Several studies have found prescription generics to be relatively more expensive in Canada than in other countries. The studies prompted the Bureau to conduct the generic drug sector study to examine the generic drug market and identify areas where changes in the market framework may secure greater benefits through competition.

In conducting the study, the Bureau relied on publicly available information, data purchased from data providers, and information voluntarily provided by sector participants. In July 2007, a preliminary draft of the study was circulated to key interest groups for fact-checking and to provide them with an opportunity to offer additional information.

Key findings in the study include the following:

  • Generic drugs are supplied through a unique and complex framework. Physicians prescribe medication to be taken by patients. In filling the prescription, pharmacies can supply any brand-name or generic drug product listed on formularies (or drug plan product lists) as interchangeable for the prescribed medication. Drugs are paid for by drug insurance plans or out-of-pocket by consumers. Government and private drug plans provide coverage for approximately 98% of all Canadians. Pharmacies are normally paid the invoice price.
  • Generic manufacturing has become more competitive over the past 15 years. It appears that strong competition exists in the supply of many generic drugs in Canada. The end of patent protection for a drug can now lead to supply within a short period of many interchangeable generic products.
  • In most provinces, an important way in which manufacturers compete to have their product stocked by pharmacies is by offering them rebates off invoice prices. Rebates provide incentive for pharmacies to select a particular manufacturer's product. It has not been possible to obtain detailed evidence regarding the size of these rebates. Public sources and information provided by parties interviewed for this study estimate these to be 40 per cent of the price the pharmacy is invoiced. Rebates are currently prohibited in two provinces, Ontario and Quebec. However, legislation adopted in Ontario in 2006, and under consideration in Quebec, allows generic drug manufacturers to provide professional allowances to pharmacies.
  • Competition by generic manufacturers to offer lower prices through rebates is not reflected in prices paid by either public or private plans, or out of pocket. Rather, until recently, prices paid for generic drugs across the country tended to reflect the maximum generic drug prices allowed under Ontario's drug plan. This changed in 2006 when Ontario reduced the maximum it would pay for generic drugs to 50% of the brand-name product price. These lower prices are not paid by private drug plans in Ontario, or drug plans in other provinces, although this pricing discipline is due to be adopted in Quebec in 2008.
  • Plans incorporate various policies, such as maximum generic prices and so-called ?most favoured nation? clauses, to reduce their generic drug costs. However, these policies provide limited incentive for manufacturers to compete by offering competitive generic prices to the plans.

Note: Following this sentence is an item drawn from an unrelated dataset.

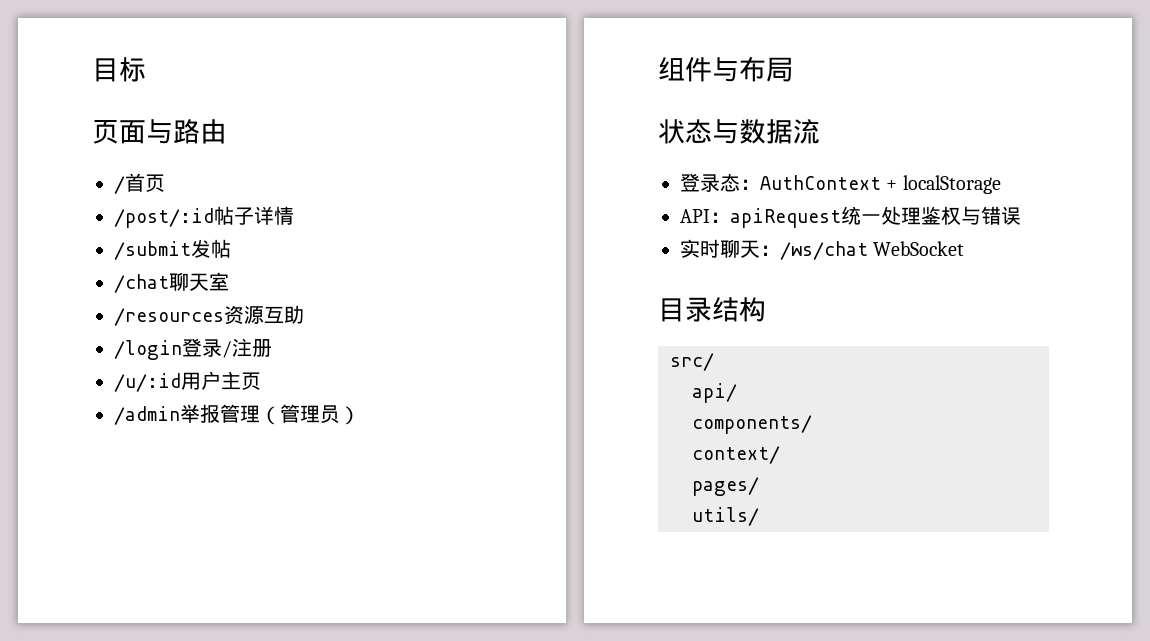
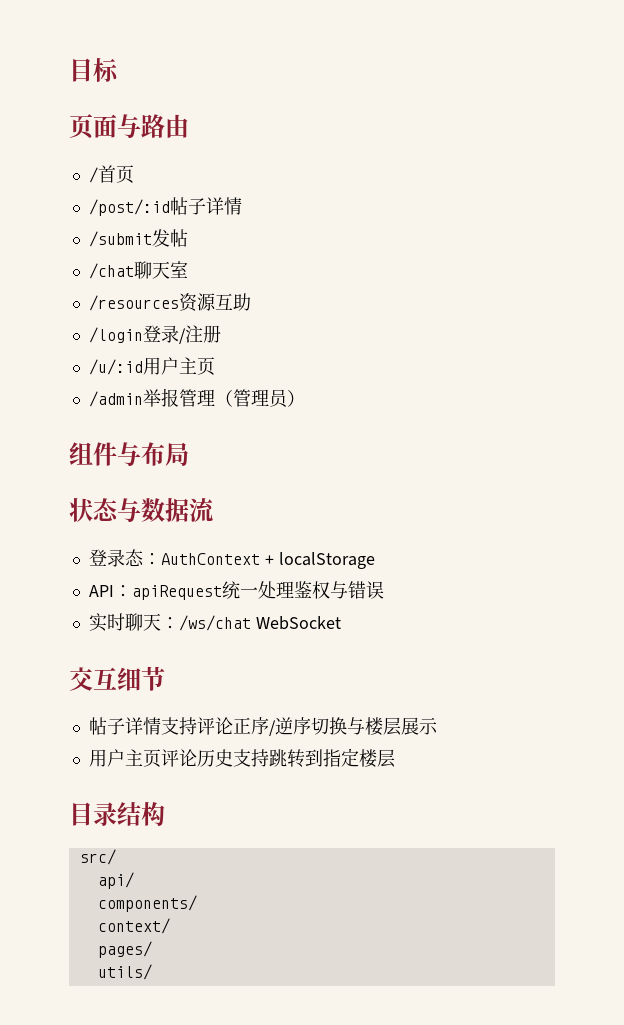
+ 交互细节
+ 帖子详情支持评论正序/逆序切换与楼层展示
+ 用户主页评论历史支持跳转到指定楼层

A regulatory and market framework where incentives to supply drug plans more closely reflect the underlying market dynamics could provide significant benefits to drug plans, and in turn to insurers, employers and Canadians.

The Competition Bureau will continue its work in the generic drug sector by examining possible options for obtaining the benefits from competition and the impediments to their adoption. Measures for accomplishing this goal may include, for example:

  • providing manufacturers with incentives to compete to be listed on plan formularies;
  • using competitive tendering processes to determine the products that can be dispensed by pharmacies;
  • monitoring of the net price paid by pharmacies for generic drugs to ensure the price paid by plans reflects competitive prices; and,
  • an increased role for private plans in obtaining lower prices for their customers.